__MATERIAL FOR THIS EXERCISE__:

****************

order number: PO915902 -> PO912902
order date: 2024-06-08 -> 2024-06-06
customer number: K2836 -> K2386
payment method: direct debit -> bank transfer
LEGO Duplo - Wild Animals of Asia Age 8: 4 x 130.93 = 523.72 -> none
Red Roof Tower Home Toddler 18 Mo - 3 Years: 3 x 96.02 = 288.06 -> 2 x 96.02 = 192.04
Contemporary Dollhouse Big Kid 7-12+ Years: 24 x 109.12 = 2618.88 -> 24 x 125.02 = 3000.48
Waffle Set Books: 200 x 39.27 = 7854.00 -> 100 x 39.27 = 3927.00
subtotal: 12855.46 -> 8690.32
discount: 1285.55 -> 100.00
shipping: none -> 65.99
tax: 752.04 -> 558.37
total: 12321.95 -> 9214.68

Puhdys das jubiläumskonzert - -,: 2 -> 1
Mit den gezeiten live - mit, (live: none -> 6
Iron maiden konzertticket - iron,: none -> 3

****************

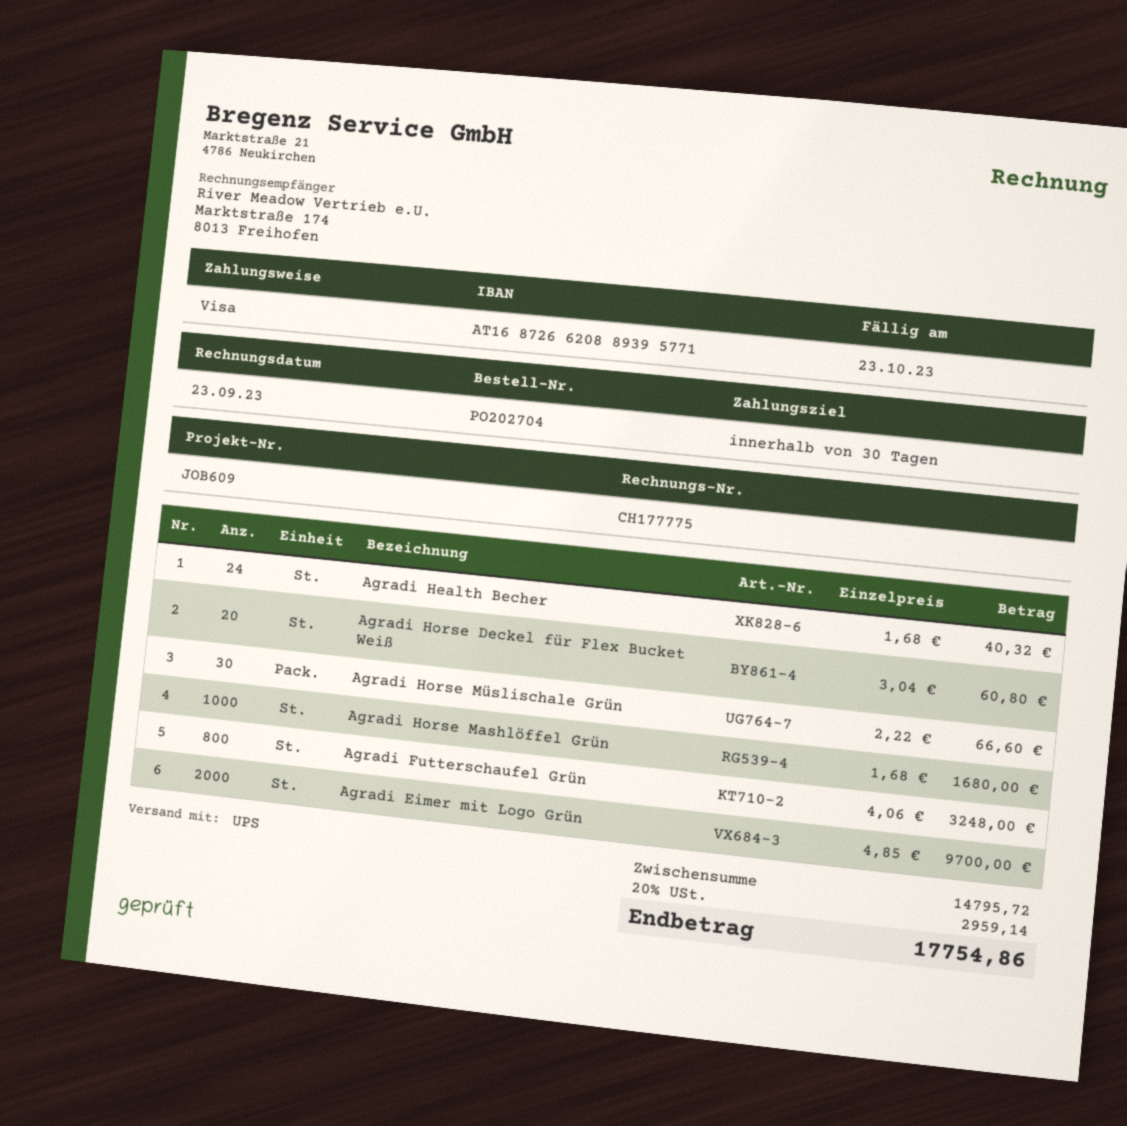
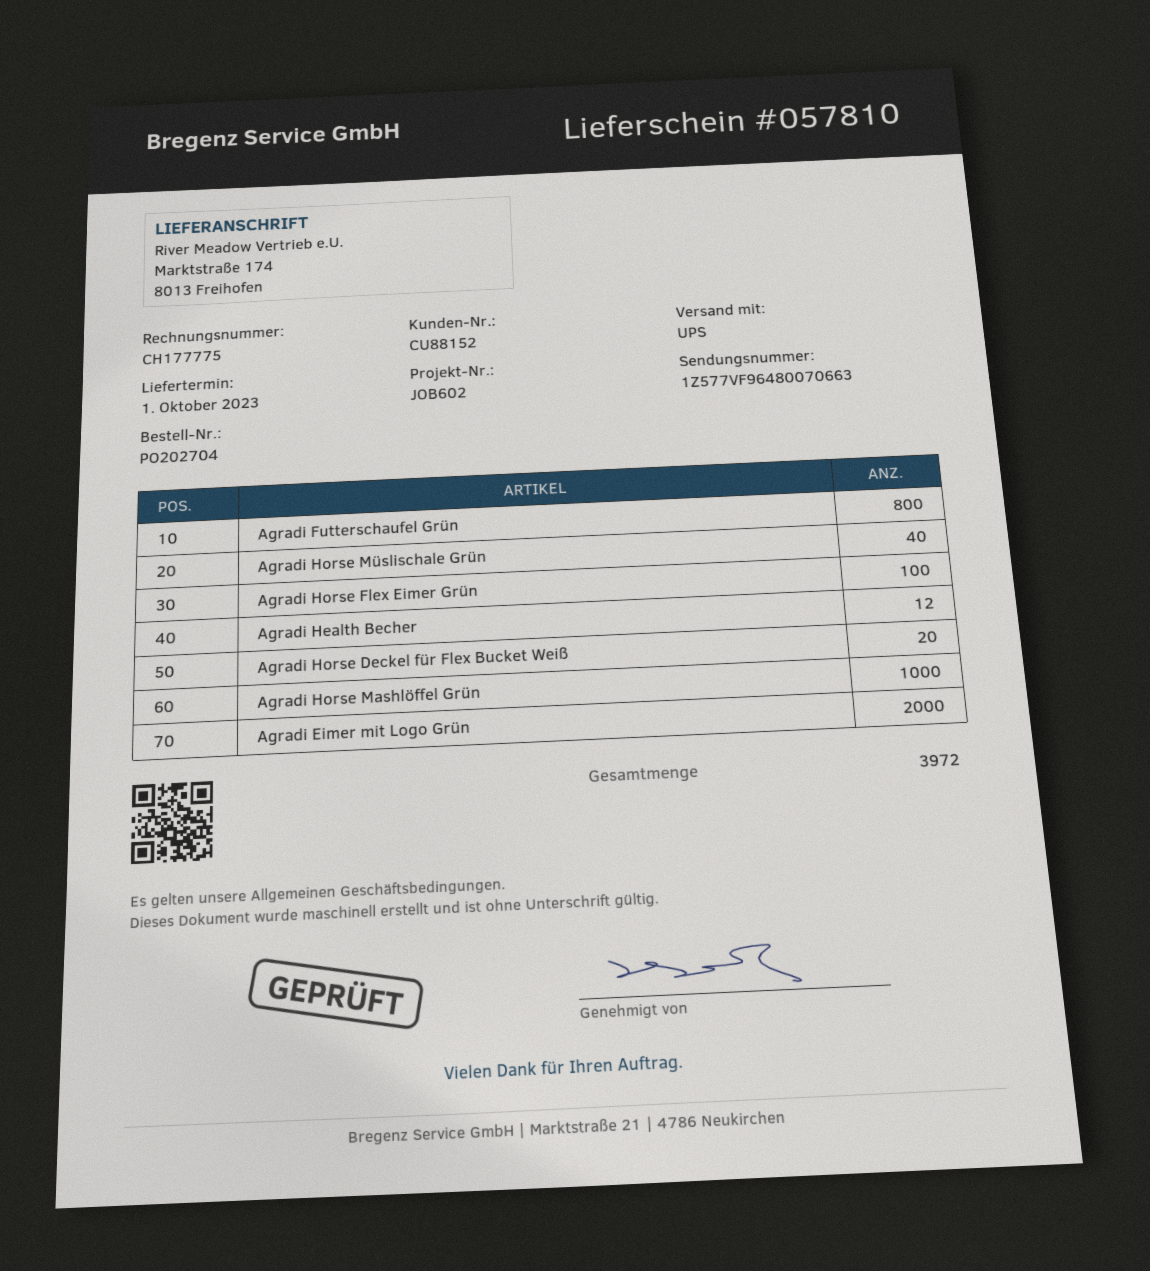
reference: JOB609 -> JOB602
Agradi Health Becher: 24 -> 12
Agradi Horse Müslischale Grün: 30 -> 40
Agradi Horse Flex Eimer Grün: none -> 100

****************

__WHAT IS BEING ASKED__: From the line containing "order number: PO915902 -> PO912902" down to the line containing "LEGO Duplo - Wild" in the material above, reproduce every line exactly, including the two end lines.

__OUTPUT OF THE EXERCISE__:
order number: PO915902 -> PO912902
order date: 2024-06-08 -> 2024-06-06
customer number: K2836 -> K2386
payment method: direct debit -> bank transfer
LEGO Duplo - Wild Animals of Asia Age 8: 4 x 130.93 = 523.72 -> none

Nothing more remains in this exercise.